| Source material |
[Start of Attachment]
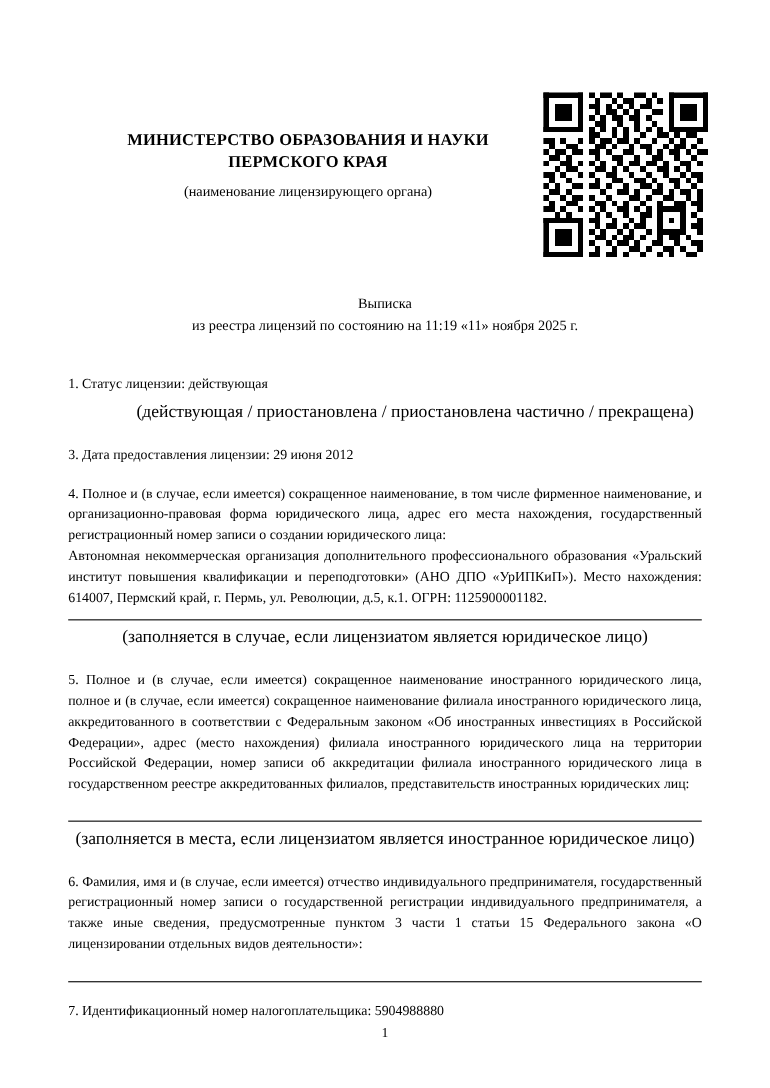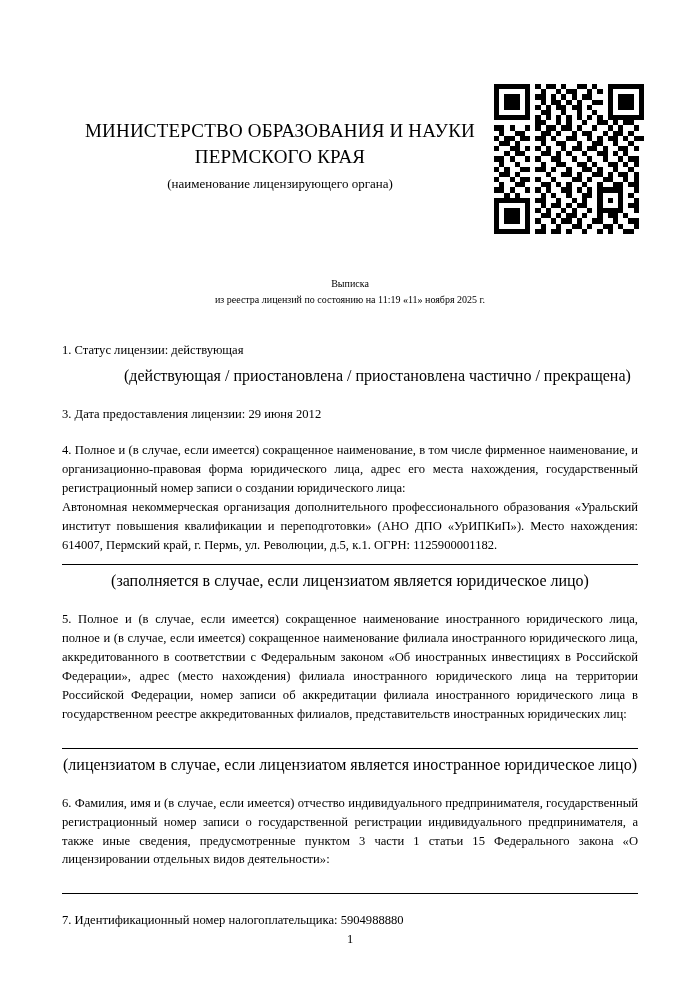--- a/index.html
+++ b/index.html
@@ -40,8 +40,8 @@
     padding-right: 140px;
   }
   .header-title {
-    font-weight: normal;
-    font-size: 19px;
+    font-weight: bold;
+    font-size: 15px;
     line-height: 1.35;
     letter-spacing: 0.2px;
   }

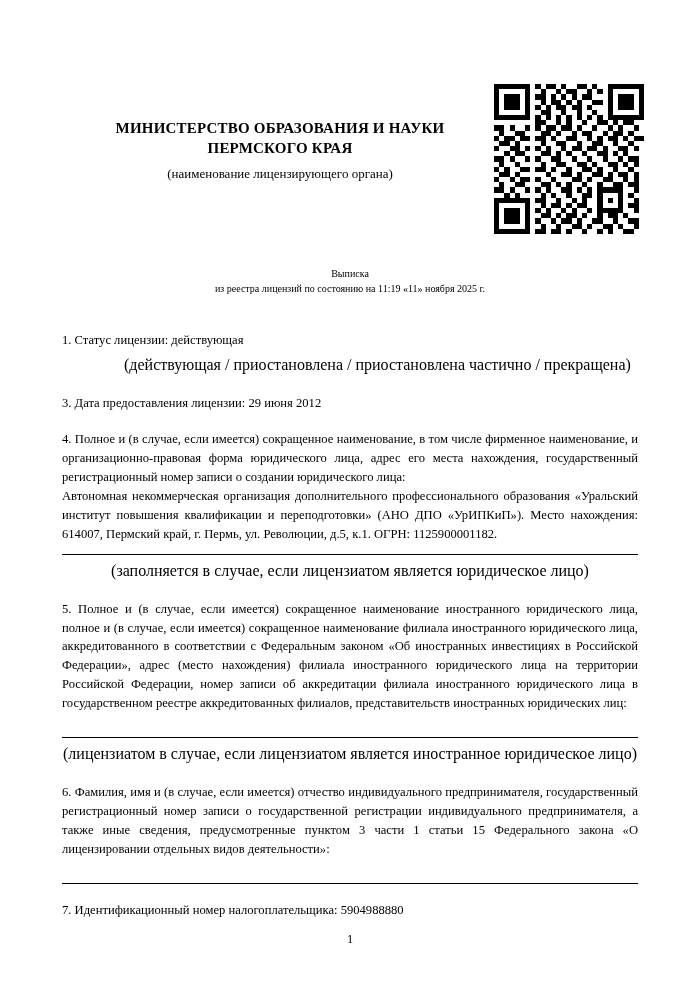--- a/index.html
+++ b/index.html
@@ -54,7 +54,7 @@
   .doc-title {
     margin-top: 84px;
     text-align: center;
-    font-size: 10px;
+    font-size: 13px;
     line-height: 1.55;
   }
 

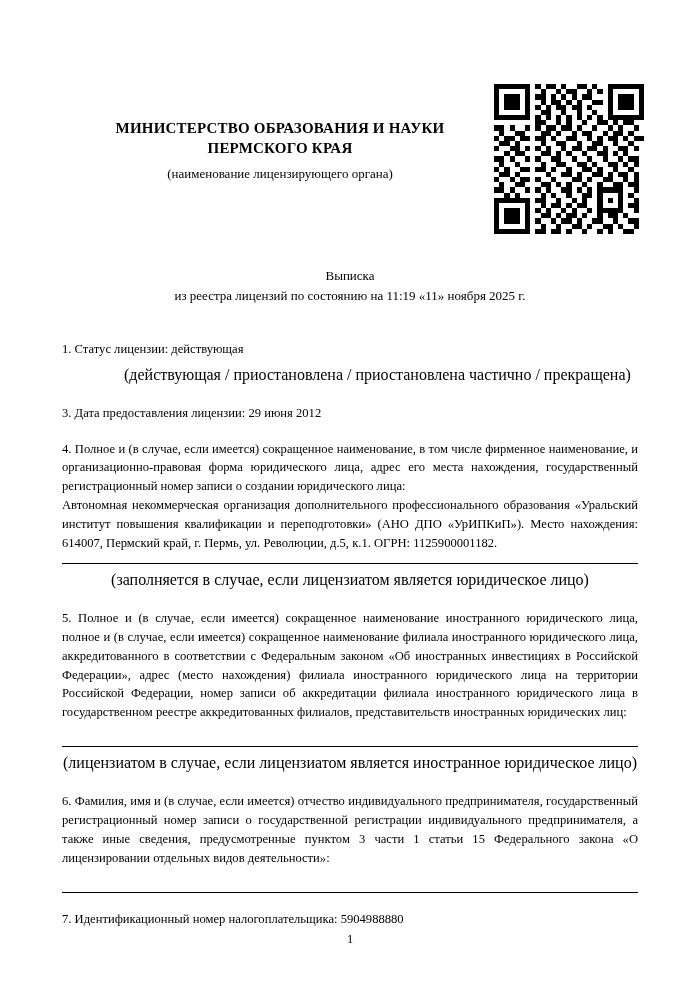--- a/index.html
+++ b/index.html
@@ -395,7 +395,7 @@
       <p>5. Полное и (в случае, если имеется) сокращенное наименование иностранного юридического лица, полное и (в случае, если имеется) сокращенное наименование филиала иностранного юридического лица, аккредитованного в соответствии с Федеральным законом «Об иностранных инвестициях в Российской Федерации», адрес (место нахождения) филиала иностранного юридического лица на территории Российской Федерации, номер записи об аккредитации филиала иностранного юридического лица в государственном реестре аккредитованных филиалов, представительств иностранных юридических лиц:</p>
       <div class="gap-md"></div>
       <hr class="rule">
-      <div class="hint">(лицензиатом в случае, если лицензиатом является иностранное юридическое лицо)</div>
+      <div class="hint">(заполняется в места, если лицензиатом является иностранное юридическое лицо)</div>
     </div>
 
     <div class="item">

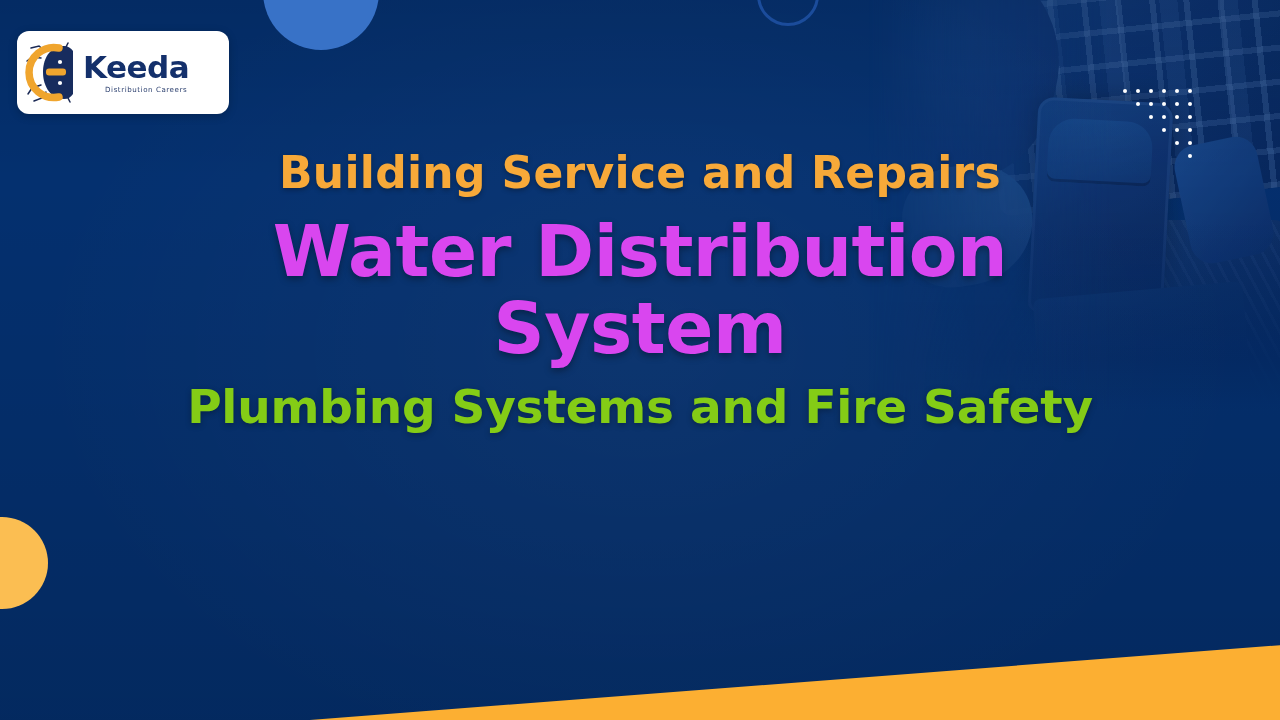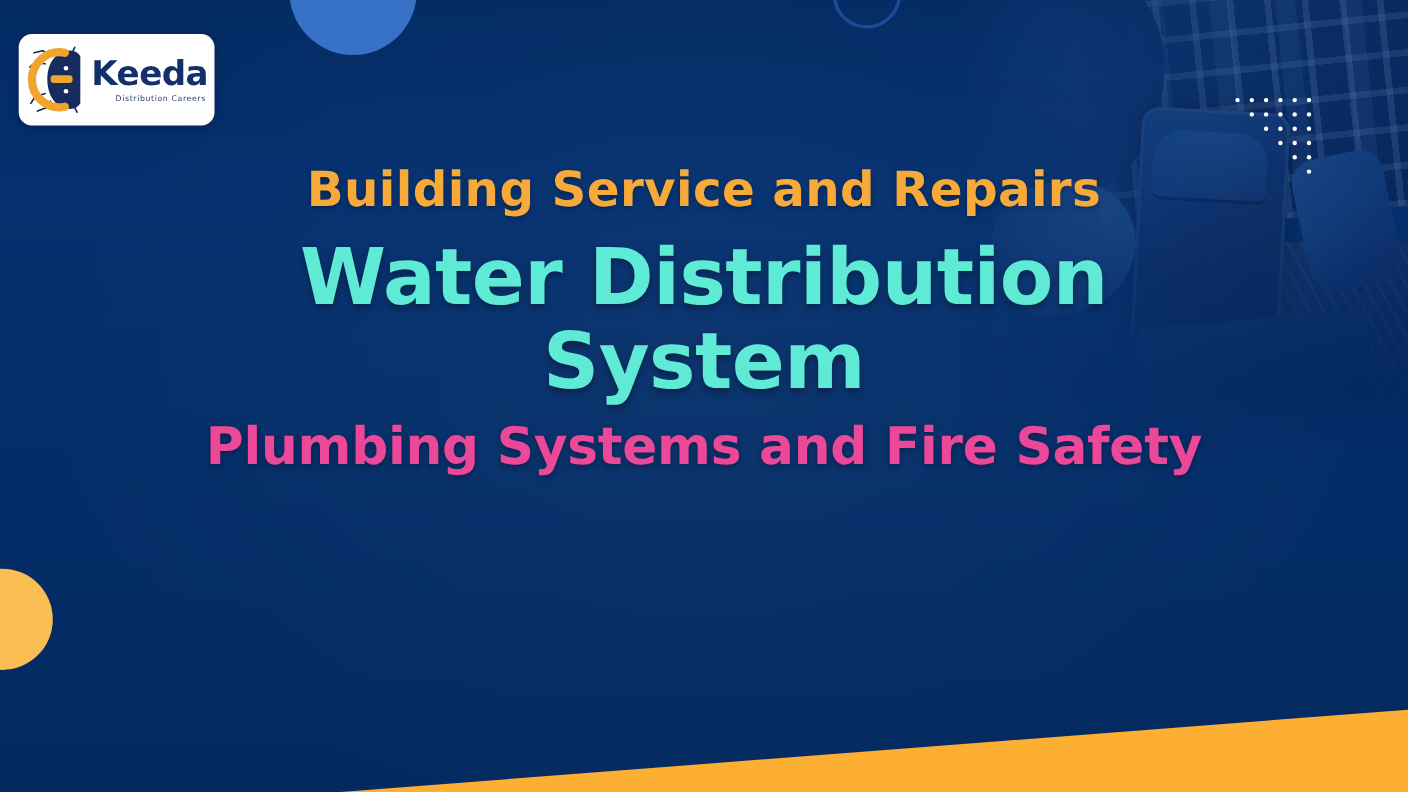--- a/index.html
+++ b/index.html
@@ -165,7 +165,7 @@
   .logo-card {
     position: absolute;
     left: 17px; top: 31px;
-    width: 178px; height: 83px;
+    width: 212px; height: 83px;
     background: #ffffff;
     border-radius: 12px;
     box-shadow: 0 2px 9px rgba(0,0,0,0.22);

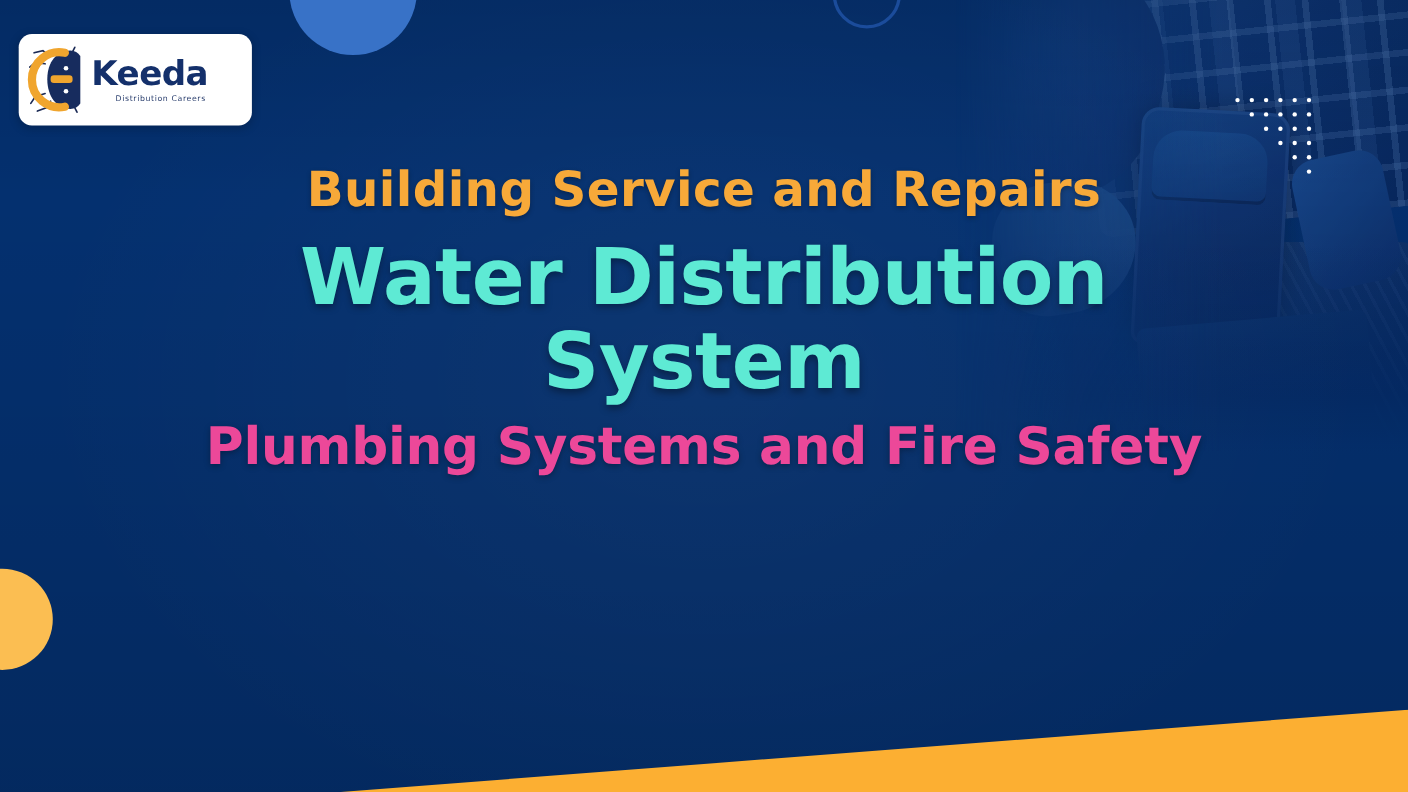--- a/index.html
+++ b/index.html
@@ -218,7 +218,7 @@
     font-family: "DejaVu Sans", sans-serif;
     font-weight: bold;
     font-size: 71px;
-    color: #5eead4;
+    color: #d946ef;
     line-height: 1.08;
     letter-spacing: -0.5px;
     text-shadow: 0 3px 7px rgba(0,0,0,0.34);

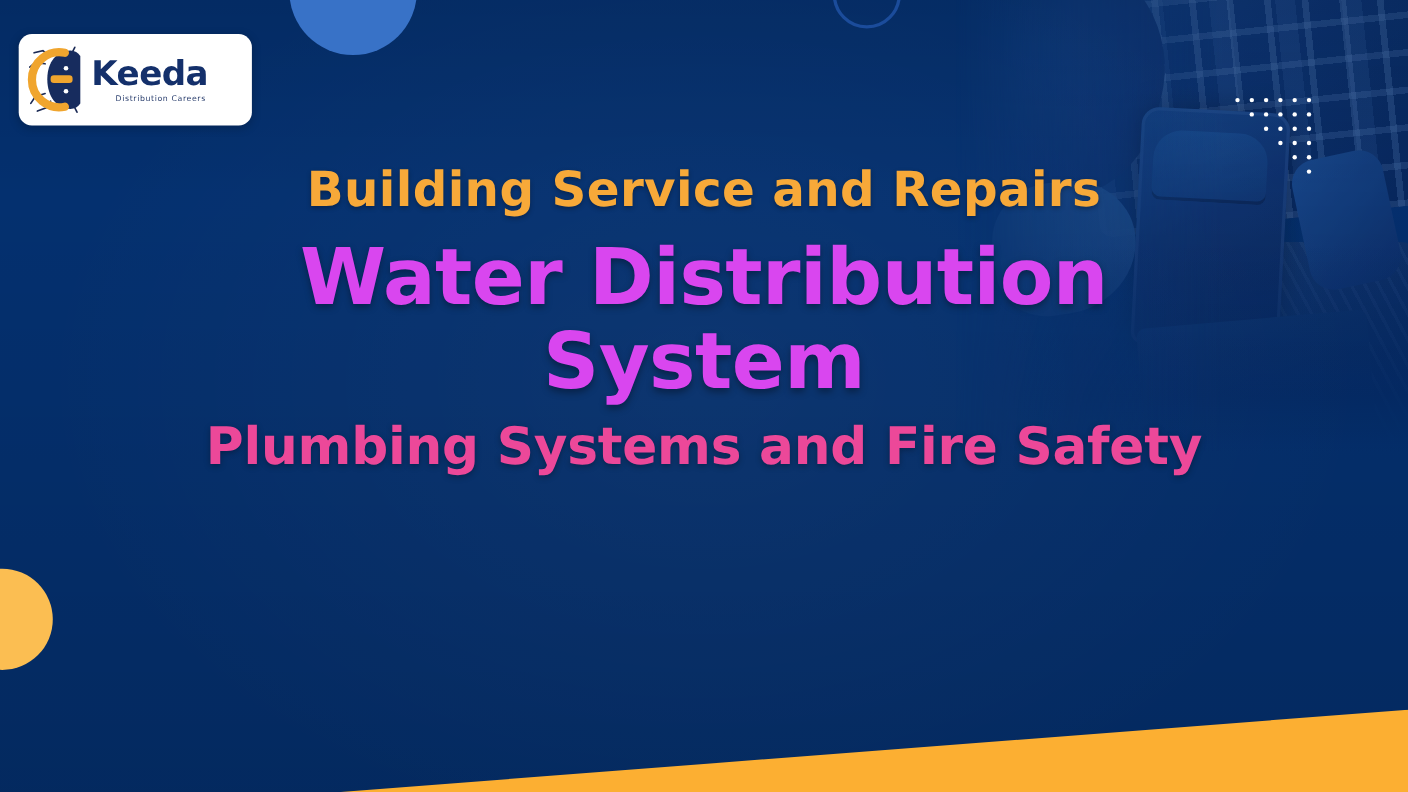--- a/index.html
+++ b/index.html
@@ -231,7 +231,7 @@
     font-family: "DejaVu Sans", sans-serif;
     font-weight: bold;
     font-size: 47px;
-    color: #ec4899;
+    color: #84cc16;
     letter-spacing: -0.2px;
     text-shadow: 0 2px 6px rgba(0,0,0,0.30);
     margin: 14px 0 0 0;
[End of Attachment]
| What to produce |
Set the listing above down again exactly, leaving pictures out.

| Output |
--- a/index.html
+++ b/index.html
@@ -40,8 +40,8 @@
     padding-right: 140px;
   }
   .header-title {
-    font-weight: normal;
-    font-size: 19px;
+    font-weight: bold;
+    font-size: 15px;
     line-height: 1.35;
     letter-spacing: 0.2px;
   }

--- a/index.html
+++ b/index.html
@@ -54,7 +54,7 @@
   .doc-title {
     margin-top: 84px;
     text-align: center;
-    font-size: 10px;
+    font-size: 13px;
     line-height: 1.55;
   }
 

--- a/index.html
+++ b/index.html
@@ -395,7 +395,7 @@
       <p>5. Полное и (в случае, если имеется) сокращенное наименование иностранного юридического лица, полное и (в случае, если имеется) сокращенное наименование филиала иностранного юридического лица, аккредитованного в соответствии с Федеральным законом «Об иностранных инвестициях в Российской Федерации», адрес (место нахождения) филиала иностранного юридического лица на территории Российской Федерации, номер записи об аккредитации филиала иностранного юридического лица в государственном реестре аккредитованных филиалов, представительств иностранных юридических лиц:</p>
       <div class="gap-md"></div>
       <hr class="rule">
-      <div class="hint">(лицензиатом в случае, если лицензиатом является иностранное юридическое лицо)</div>
+      <div class="hint">(заполняется в места, если лицензиатом является иностранное юридическое лицо)</div>
     </div>
 
     <div class="item">

--- a/index.html
+++ b/index.html
@@ -165,7 +165,7 @@
   .logo-card {
     position: absolute;
     left: 17px; top: 31px;
-    width: 178px; height: 83px;
+    width: 212px; height: 83px;
     background: #ffffff;
     border-radius: 12px;
     box-shadow: 0 2px 9px rgba(0,0,0,0.22);

--- a/index.html
+++ b/index.html
@@ -218,7 +218,7 @@
     font-family: "DejaVu Sans", sans-serif;
     font-weight: bold;
     font-size: 71px;
-    color: #5eead4;
+    color: #d946ef;
     line-height: 1.08;
     letter-spacing: -0.5px;
     text-shadow: 0 3px 7px rgba(0,0,0,0.34);

--- a/index.html
+++ b/index.html
@@ -231,7 +231,7 @@
     font-family: "DejaVu Sans", sans-serif;
     font-weight: bold;
     font-size: 47px;
-    color: #ec4899;
+    color: #84cc16;
     letter-spacing: -0.2px;
     text-shadow: 0 2px 6px rgba(0,0,0,0.30);
     margin: 14px 0 0 0;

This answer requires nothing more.